Tax reform for business isn’t just about lowering the corporate tax rate. That’s what Patricia Thompson, chair of the AICPA’s Tax Executive Committee, told the House Ways and Means Subcommittee on Select Revenue Measures yesterday.
In a follow-up to January’s hearing on fundamental tax reform by the full Ways and Means Committee, the subcommittee heard testimony on the special burdens that the Tax Code imposes on small businesses and pass-through entities, and the need for comprehensive tax reform to address these problems.
Small businesses must be included in comprehensive tax reform, subcommittee chairman Pat Tiberi, R-Ohio, noted. “Reforming corporate taxes means only reforming roughly 10 percent of federal revenues,” he said. “That’s not comprehensive tax reform. Many small businesses pay taxes under the individual income tax rates, as pass-through entities. The last thing we want to do as a part of tax reform is create a situation where we are putting small businesses at a competitive disadvantage.”
Thompson, a tax partner at Providence, R.I.-based CPA firm Piccerelli, Gilstein & Company, LLP, agreed that because so many small businesses are not organized as corporations, tax reform must involve more than changes to corporate tax rates or other corporate provisions.
Thompson cited tax law complexity, uncertainty, and the need to expand corporate provisions to help non-corporate entities. She picked depreciation as an example of the complexities in the code that small businesses face.
“Methods to compute depreciation are different for tax and financial accounting purposes,” she observed. “Depreciation rates can vary depending on the method. There are special types of depreciation, such as bonus, special straight line, and Section 179. Plus, there is a different method for AMT. So, businesses have to maintain several different ‘books’ of depreciation and update them annually or each individual asset.”
“Let’s say a client places several pieces of equipment in service throughout the year,” Thompson added. “To determine the best depreciation method, they need to run a complex analysis. When was it purchased? Was it new or used? What was the total amount purchased? Depending on the purchase date, they may qualify for 50 percent or 100 percent bonus depreciation. If they purchased too much equipment, Section 179 isn’t available. If they don’t earn enough money, Section 179 is limited. The best depreciation method may not be clear without extensive analysis.”
Uncertainty in the tax law is especially burdensome for small businesses, Thompson indicated.
Many of the tax law changes that Congress passed last year were designed to employ more workers, she said. “For example, the HIRE Act that passed last March provided an incentive to hire unemployed workers,” she said. “This legislation was time sensitive. If taxpayers did not know of the new incentive, the tax saving opportunity was permanently lost.”

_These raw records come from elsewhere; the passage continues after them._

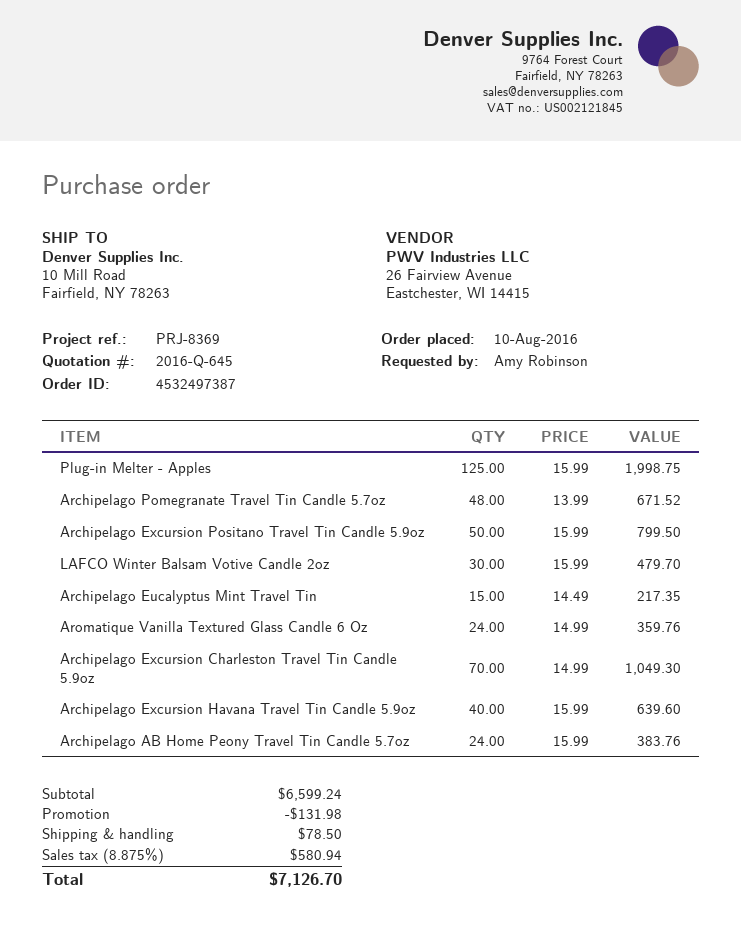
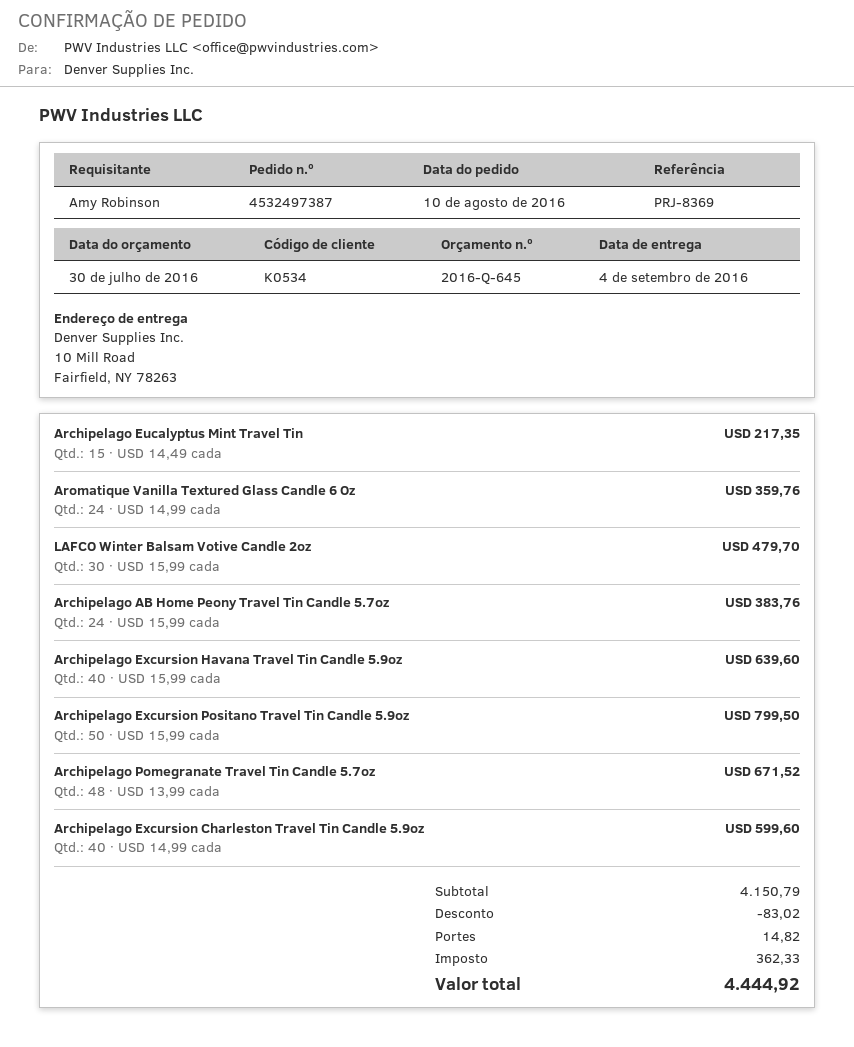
Plug-in Melter - Apples: 125 x 15.99 = 1998.75 -> none
Archipelago Excursion Charleston Travel Tin Candle 5.9oz: 70 x 14.99 = 1049.30 -> 40 x 14.99 = 599.60
subtotal: 6599.24 -> 4150.79
discount: 131.98 -> 83.02
shipping: 78.50 -> 14.82
tax: 580.94 -> 362.33
total: 7126.70 -> 4444.92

Thompson urged Congress to consider the expansion of corporate provisions to help non-corporate entities.
Although the Small Business Jobs Act, which Congress passed last September, expanded an existing provision to allow 100 percent gain exclusion on the sale of small business stock under certain conditions, the provision benefits only C corporations, Thompson observed. “So, it excludes many small businesses that are conducted as sole proprietorships or pass-through entities,” she said. “This is an excellent example of a provision that was intended to help small business that will likely not have the desired impact.”

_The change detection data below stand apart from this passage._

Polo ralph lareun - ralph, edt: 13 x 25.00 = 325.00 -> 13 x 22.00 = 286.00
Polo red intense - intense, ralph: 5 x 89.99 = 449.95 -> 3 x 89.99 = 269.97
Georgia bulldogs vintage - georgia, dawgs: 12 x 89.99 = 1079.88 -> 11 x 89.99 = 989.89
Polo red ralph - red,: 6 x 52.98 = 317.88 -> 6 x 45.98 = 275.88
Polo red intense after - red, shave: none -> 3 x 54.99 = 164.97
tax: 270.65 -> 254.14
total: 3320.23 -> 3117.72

Thompson thanked Chairman Tiberi for his effort in trying to repeal the two Form 1099 provisions, which she said were a significant burden on small business. Hours later, the House overwhelmingly passed H.R. 4, which would repeal the Form 1099 reporting provisions enacted last year. A similar provision has been approved in the Senate to the Federal Aviation Administration Air Transportation Modernization and Safety Improvement Act, S. 223.
The next step is to reconcile the House bill with the Senate bill, said Ed Karl, vice president of taxation at the AICPA. “The Senate bill repeals the health care expansion, while the House bill repeals both the health care expansion and the rental property provision,” he said.

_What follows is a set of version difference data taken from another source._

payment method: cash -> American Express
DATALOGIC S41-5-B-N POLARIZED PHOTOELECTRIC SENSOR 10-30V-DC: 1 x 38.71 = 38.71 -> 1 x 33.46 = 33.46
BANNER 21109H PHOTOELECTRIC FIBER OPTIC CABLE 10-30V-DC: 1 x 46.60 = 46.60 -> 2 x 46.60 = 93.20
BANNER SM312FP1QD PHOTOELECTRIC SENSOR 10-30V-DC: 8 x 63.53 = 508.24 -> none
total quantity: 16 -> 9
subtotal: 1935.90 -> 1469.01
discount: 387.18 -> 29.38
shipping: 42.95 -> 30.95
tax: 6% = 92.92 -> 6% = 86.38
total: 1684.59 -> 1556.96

Moreover, there are differences in the pay-fors in the two bills. “The administration opposes both pay-fors, and in its budget proposals it has a different view on a Form 1099 remedy. So it’s still up in the air even if there is a reconciliation,” Karl said. “The AICPA generally supports information reporting, but in these two cases we feel the burden on business outweighs any benefit the government would have, and we support the repeal of both provisions.”